Key Definitions

Visualize Some DAGs

library(ggdag)
library(tidyverse)
theme_set(theme_dag())

# Randomized Experiment (vii)
dagify(Y ~ D) %>% ggdag()

# Three variable DAG(acyclic graph)
dagify(y ~ x, x ~ a, a ~ y) %>% ggdag()

ggdag is more specifically concerned with structural causal models (SCMs): DAGs that portray causal assumptions about a set of variables. Beyond being useful conceptions of the problem we’re working on (which they are), this also allows us to lean on the well-developed links between graphical causal paths and statistical associations. Causal DAGs are mathematically grounded, but they are also consistent and easy to understand. Thus, when we’re assessing the causal effect between an exposure and an outcome, drawing our assumptions in the form of a DAG can help us pick the right model without having to know much about the math behind it. Another way to think about DAGs is as non-parametric structural equation models (SEM): we are explicitly laying out paths between variables, but in the case of a DAG, it doesn’t matter what form the relationship between two variables takes, only its direction. The rules underpinning DAGs are consistent whether the relationship is a simple, linear one, or a more complicated function.

Healthcare Example

Let’s say we’re looking at the relationship between smoking and cardiac arrest.
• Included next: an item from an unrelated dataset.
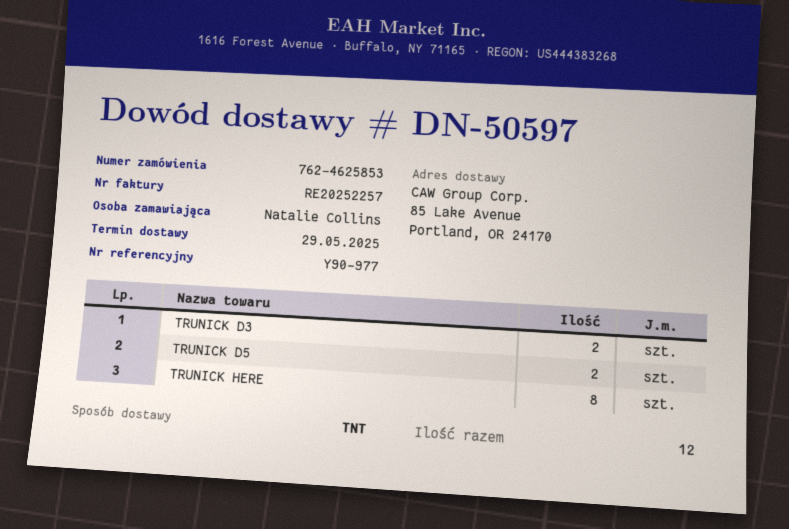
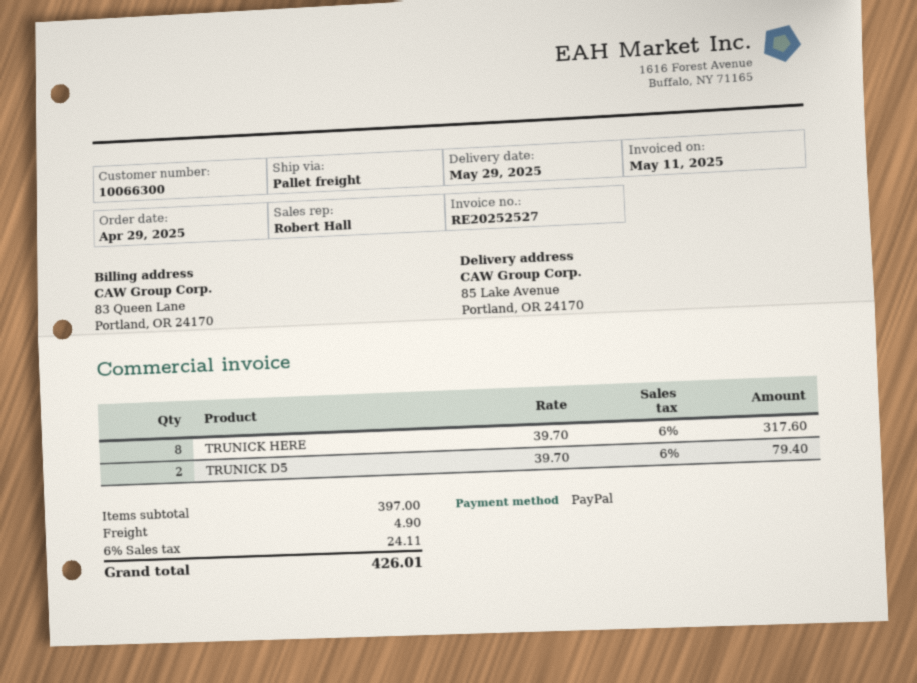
invoice number: RE20252257 -> RE20252527
shipping method: TNT -> pallet freight
TRUNICK D3: 2 -> none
We might assume that smoking causes changes in cholesterol, which causes cardiac arrest:

smoking_ca_dag <- dagify(cardiacarrest ~ cholesterol,
       cholesterol ~ smoking + weight,
       smoking ~ unhealthy,
       weight ~ unhealthy,
       labels = c("cardiacarrest" = "Cardiac\n Arrest", 
                  "smoking" = "Smoking",
                  "cholesterol" = "Cholesterol",
                  "unhealthy" = "Unhealthy\n Lifestyle",
                  "weight" = "Weight"),
       latent = "unhealthy",
       exposure = "smoking",
       outcome = "cardiacarrest")

ggdag(smoking_ca_dag, text = FALSE, use_labels = "label")

Modified Causal Graph

Consider the graph \(G^-\) where the causal link between the treatment \(D\) and \(Y\) is deleted. This graph must add an edge from \(D\) to the children of \(Y\) to be a “proper conditioning set”

#Initial CDAG
dagify(
  xd ~ xy,
  d ~ xd,
  y ~ d,
  y ~ xy,
  b ~ y, 
  labels = c(
    "d" = "Treatment",
    "y" = "Respnse",
    "b" = "Post\n Treatment"
  )
) %>% 
  ggdag(use_labels = "label")

Demo script

Draw Samples

# Set sample size
n <- 1000

# Treatment effect
tau <- 3

# Random draws for binomial distribution
xy <- rbinom(n, 1, 0.5)
xd <- rbinom(n, 1, 0.5 * xy + 0.25)

# Treatment
D = rbinom(n, 1, 0.5 * xd + 0.25)

# Model
y = tau * D - xy + rnorm(n)
b = rbinom(n, 1, 0.9 - 0.7 * (y < 0))
# Naive estimate of tau
tau.naive = mean(y[D == 1]) - mean(y[D == 0])
print(tau.naive)
## [1] 2.818068
#Conditional Average Treatment effects (CATE)
tau.xy = mean(xy==1)*(mean(y[D==1 & xy==1]) - mean(y[D==0 & xy==1])) + mean(xy==0)*(mean(y[D==1 & xy==0]) - mean(y[D==0 & xy==0]))
print(tau.xy)
## [1] 3.052023